[Data for processing Boundary: Start]
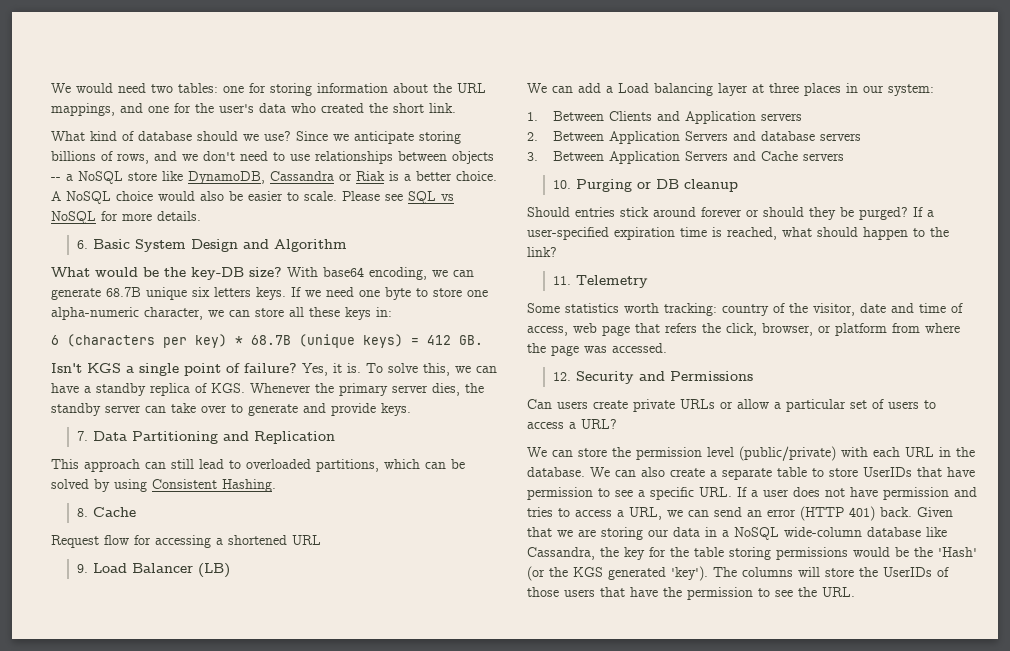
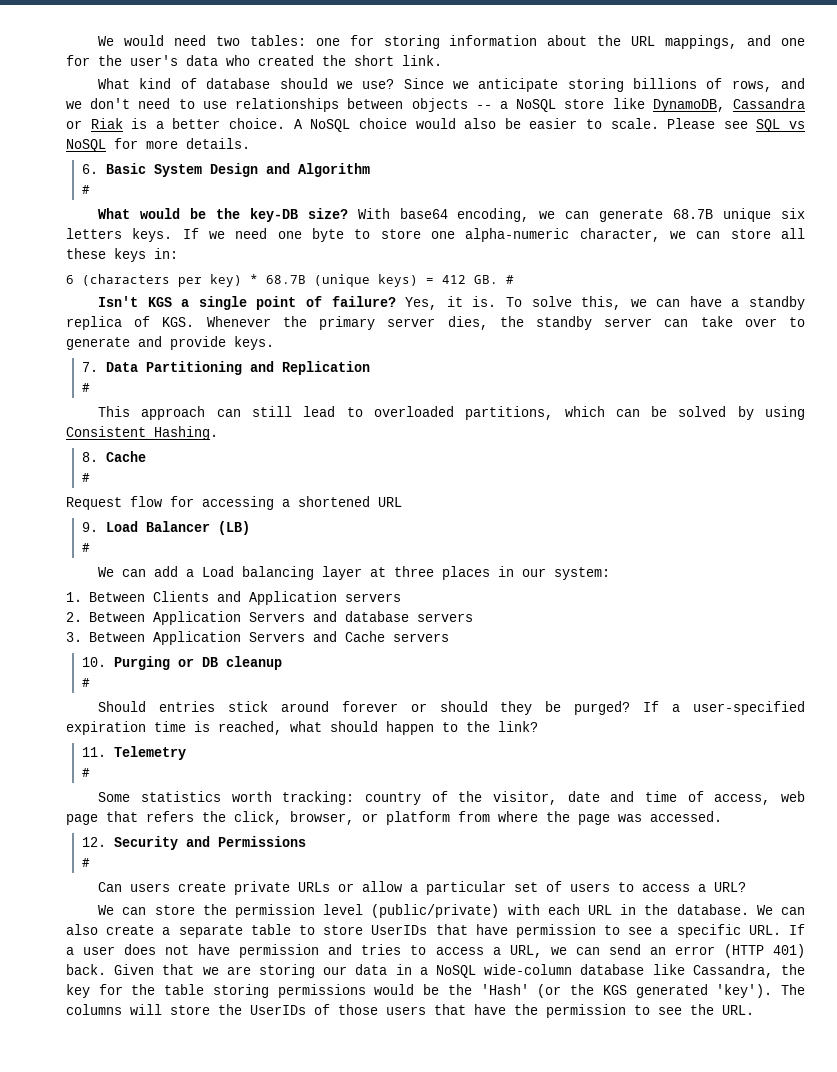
  6. Basic System Design and Algorithm
+ #
- 6 (characters per key) * 68.7B (unique keys) = 412 GB.
+ 6 (characters per key) * 68.7B (unique keys) = 412 GB. #
  7. Data Partitioning and Replication
+ #
  8. Cache
+ #
  9. Load Balancer (LB)
+ #
  10. Purging or DB cleanup
+ #
  11. Telemetry
+ #
  12. Security and Permissions
+ #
[Data for processing Boundary: End]
• [Exercise directions]: The required output is each line above restated verbatim, with all images omitted.

• [Task answer]:
  6. Basic System Design and Algorithm
+ #
- 6 (characters per key) * 68.7B (unique keys) = 412 GB.
+ 6 (characters per key) * 68.7B (unique keys) = 412 GB. #
  7. Data Partitioning and Replication
+ #
  8. Cache
+ #
  9. Load Balancer (LB)
+ #
  10. Purging or DB cleanup
+ #
  11. Telemetry
+ #
  12. Security and Permissions
+ #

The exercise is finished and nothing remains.